I CORRIDOI UMANITARI
Si lavora per allestire corridoi umanitari anche dalla provincia di Lecce. Stefania Gualtieri, vicepresidente della Fondazione Emmanuel, spiega come la Fondazione sia al lavoro per capire come attivare in concreto la spola degli aiuti. La Curia di Lecce, invece, ha organizzato per domani sera alle 20, presso la chiesa del Rosario, una veglia di preghiera presieduta dall’Arcivescovo Michele Seccia, che come richiesto da Papa Francesco proclamerà per mercoledì - giorno di avvio della Quaresima - una giornata di digiuno e preghiera per invocare la pace. Disponendo che tutte le offerte raccolte nella diocesi durante la Quaresima stessa vengano devolute appunto alla causa dell’Ucraina, ovvero all’accoglienza dei profughi in corso presso le nove strutture del “Regina Pacis” in Moldavia. Dove l’afflusso di gente in fuga dalla guerra ha già assunto contorni apocalittici: oltre 20mila persone ogni giorno premono sul confine, spiega il salentino Don Cesare Lodeserto, direttore della struttura. «Si ha l’impressione di essere ritornati a 25 anni orsono, quando nel 1997 aprimmo le porte del centro di San Foca per accogliere l’esodo albanese, poi quello kosovaro ed infine quello curdo.

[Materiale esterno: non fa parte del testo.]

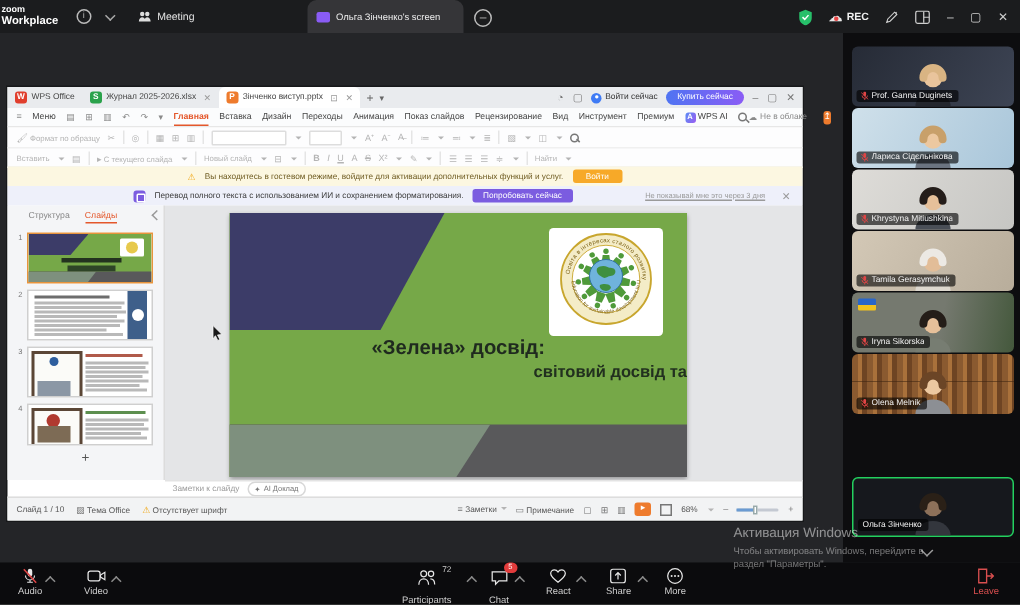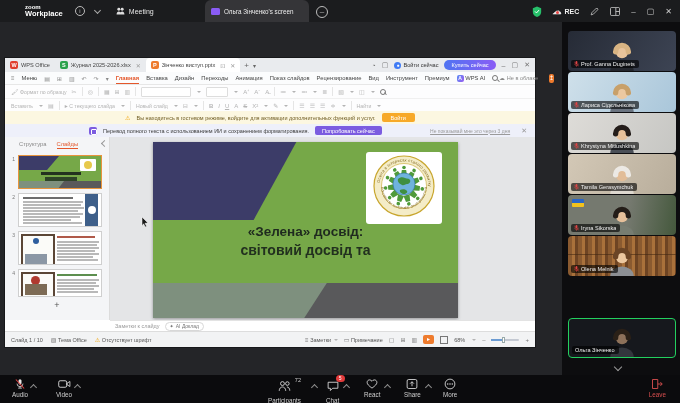--- a/index.html
+++ b/index.html
@@ -1,20 +1,20 @@
 <!DOCTYPE html>
 <html><head>
 <meta charset="utf-8">
 <style>
   html,body{margin:0;padding:0;background:#000;}
   #app{position:relative;width:680px;height:403px;background:#232427;font-family:"Liberation Sans",sans-serif;overflow:hidden;-webkit-font-smoothing:antialiased;}
 
   
   #topbar{position:absolute;left:0;top:0;width:680px;height:22px;background:#1b1c1e;display:flex;align-items:center;z-index:5;}
-  .zlogo{margin-left:25px;color:#fff;line-height:1;}
+  .zlogo{margin-left:1px;color:#fff;line-height:1;}
   .zlogo .l1{font-size:6px;font-weight:bold;}
   .zlogo .l2{font-size:7.5px;font-weight:bold;}
   .info-circ{width:8px;height:8px;border:1px solid #bbb;border-radius:50%;color:#bbb;font-size:6px;line-height:8px;text-align:center;margin-left:12px;}
   .chev-d{width:4px;height:4px;border-right:1px solid #aaa;border-bottom:1px solid #aaa;transform:rotate(45deg);margin-left:10px;margin-top:-2px;}
   .meet-tab{display:flex;align-items:center;margin-left:16px;color:#e4e4e4;font-size:7px;gap:4px;}
   .share-tab{position:absolute;left:205px;top:0;height:22px;width:104px;background:#353538;border-radius:6px 6px 0 0;display:flex;align-items:center;padding:0 6px;gap:4px;box-sizing:border-box;}
   .share-tab .mon{width:9px;height:7px;background:#8a5cf5;border-radius:1.5px;position:relative;}
   .share-tab span{color:#ededed;font-size:6.3px;}
   .pause-circ{position:absolute;left:316px;top:6px;width:10px;height:10px;border:1px solid #bbb;border-radius:50%;color:#bbb;font-size:8px;line-height:9px;text-align:center;}
   .tb-right{position:absolute;right:8px;top:0;height:22px;display:flex;align-items:center;gap:11px;}
@@ -103,21 +103,21 @@
   .m-cert .pho2{position:absolute;left:2px;bottom:1px;width:22px;height:11px;background:#7d6b55;}
   .addslide{text-align:center;color:#555;font-size:9px;line-height:8px;margin-top:2px;}
 
   
   .canvas{position:absolute;left:105px;top:0;width:425px;height:183px;background:#e4e5e7;}
   .slide{position:absolute;left:43px;top:5px;width:305px;height:176px;background:#76a848;box-shadow:0 1px 3px rgba(0,0,0,.35);overflow:hidden;}
   .s-navy{position:absolute;left:0;top:0;width:100%;height:78px;background:#3c3c68;clip-path:polygon(0 0,47% 0,33% 100%,0 100%);}
   .s-band{position:absolute;left:0;bottom:0;width:100%;height:35px;background:#59595b;}
   .s-band:after{content:"";position:absolute;left:0;top:0;width:57%;height:100%;background:#7e907e;clip-path:polygon(0 0,100% 0,87% 100%,0 100%);}
   .s-title{position:absolute;left:0;top:82px;width:100%;text-align:center;font-size:13.5px;font-weight:600;color:#1f2a1f;}
-  .s-sub{position:absolute;left:0;top:100px;width:100%;text-align:center;font-size:14px;font-weight:600;color:#22301f;line-height:1.25;}
+  .s-sub{position:absolute;left:0;top:100px;width:100%;text-align:right;font-size:11px;font-weight:600;color:#22301f;line-height:1.25;}
   .s-logo{position:absolute;left:213px;top:10px;width:76px;height:72px;background:#fff;border-radius:3px;}
   .cursor{position:absolute;left:31px;top:80px;}
 
   
   .wnotes{position:absolute;left:105px;top:262px;width:425px;height:11px;background:#fff;border-top:1px solid #e3e3e3;display:flex;align-items:center;gap:5px;padding-left:5px;box-sizing:border-box;}
   .wnotes .ph-txt{color:#9a9a9a;font-size:5.5px;}
   .chip{border:1px solid #d8d8d8;border-radius:5px;font-size:5px;color:#777;padding:0.5px 4px;display:flex;gap:2px;align-items:center;}
   .wstatus{position:absolute;left:0;top:273px;width:530px;height:16px;background:#f2f3f4;border-top:1px solid #ddd;display:flex;align-items:center;gap:8px;padding:0 6px;box-sizing:border-box;font-size:5.5px;color:#555;white-space:nowrap;}
   .wstatus .right{margin-left:auto;display:flex;align-items:center;gap:6px;}
   .vic{font-size:6px;color:#777;}
@@ -669,14 +669,18 @@
     </div>
     <div class="ctrl" style="right:14px">
       <svg width="12" height="12" viewBox="0 0 16 15">
           <path d="M2 1.5h7v12H2z" fill="none" stroke="#d94f4f" stroke-width="1.2"></path>
           <path d="M9 7.5h5.5M12.5 5l2.5 2.5-2.5 2.5" fill="none" stroke="#d94f4f" stroke-width="1.2"></path>
         </svg>
       <span class="lbl" style="color:#d94f4f">Leave</span>
     </div>
   </div>
 
+  <div id="watermark">
+    <div class="w1">Активация Windows</div>
+    <div class="w2"><span>Чтобы активировать Windows, перейдите в раздел</span> <span>"Параметры".</span></div>
+  </div>
 
 </div>
 
 </body></html>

Dopo 25 anni siamo sulla stessa trincea dell’accoglienza, anche se in una zona completamente diversa». Moldavia, Paese dove l’onda lunga della guerra in corso pochissimi chilometri più in là non è fatta solo di cieli di fuoco e rimbombi, ma anche e soprattutto di flussi di disperati: soprattutto donne, bambini e anziani, «perché le autorità ucraine non fanno uscire gli uomini dai 18 ai 60 anni per destinarli alla difesa del loro Paese», aggiunge Don Cesare. E non sono solo gli ucraini a fuggire, passando dalla Moldavia per poi spostarsi verso l’Europa: «Ma anche molti moldavi stanno lasciando il Paese». 

LA SITUAZIONE
Chi resta, invece, spera che gli aiuti internazionali arrivino quanto prima: «Amici ci hanno messo a disposizione due alberghi gratis, più altre strutture da attrezzare, e siamo passati a preparare oltre 500 pasti al giorno. Stiamo cercando di sistemare i bambini nei villaggi, in modo da consentire loro di superare questo momento senza ulteriori traumi, stiamo aiutando le badanti italiane a mettersi in contatto con i loro cari al confine e cerchiamo anche di fornire indicazioni utili a chi decide di andare in altri Paesi, per evitare loro di dover ricorrere ad eventuali organizzazioni di trafficanti. Abbiamo anche messo un team di psicologi a servizio dei rifugiati, e in questo momento sto provvedendo a far imbarcare su un pullman, per trasferirle in un nostro centro a nord del Paese, tre famiglie con 15 bambini. Ma ci serve di tutto, dal cibo ai prodotti igienici alle medicine: speriamo quindi che dall’Italia arrivino presto questo tipo di aiuti, non solo armi. Per adesso non abbiamo ancora ricevuto nulla. Come al solito la Chiesa cattolica si mette le mani in tasca e fa». Perché a volte chiedere aiuto alla Provvidenza non basta, conclude Lodeserto: «Ringrazio il buon Dio per essere stato accanto a monsignor Ruppi e l’Arcivescovo Seccia per le sue promesse di aiuti immediati, ma non posso aspettare con le mani in mano quando devo dare delle risposte concrete a queste famiglie in stato di profonda sofferenza».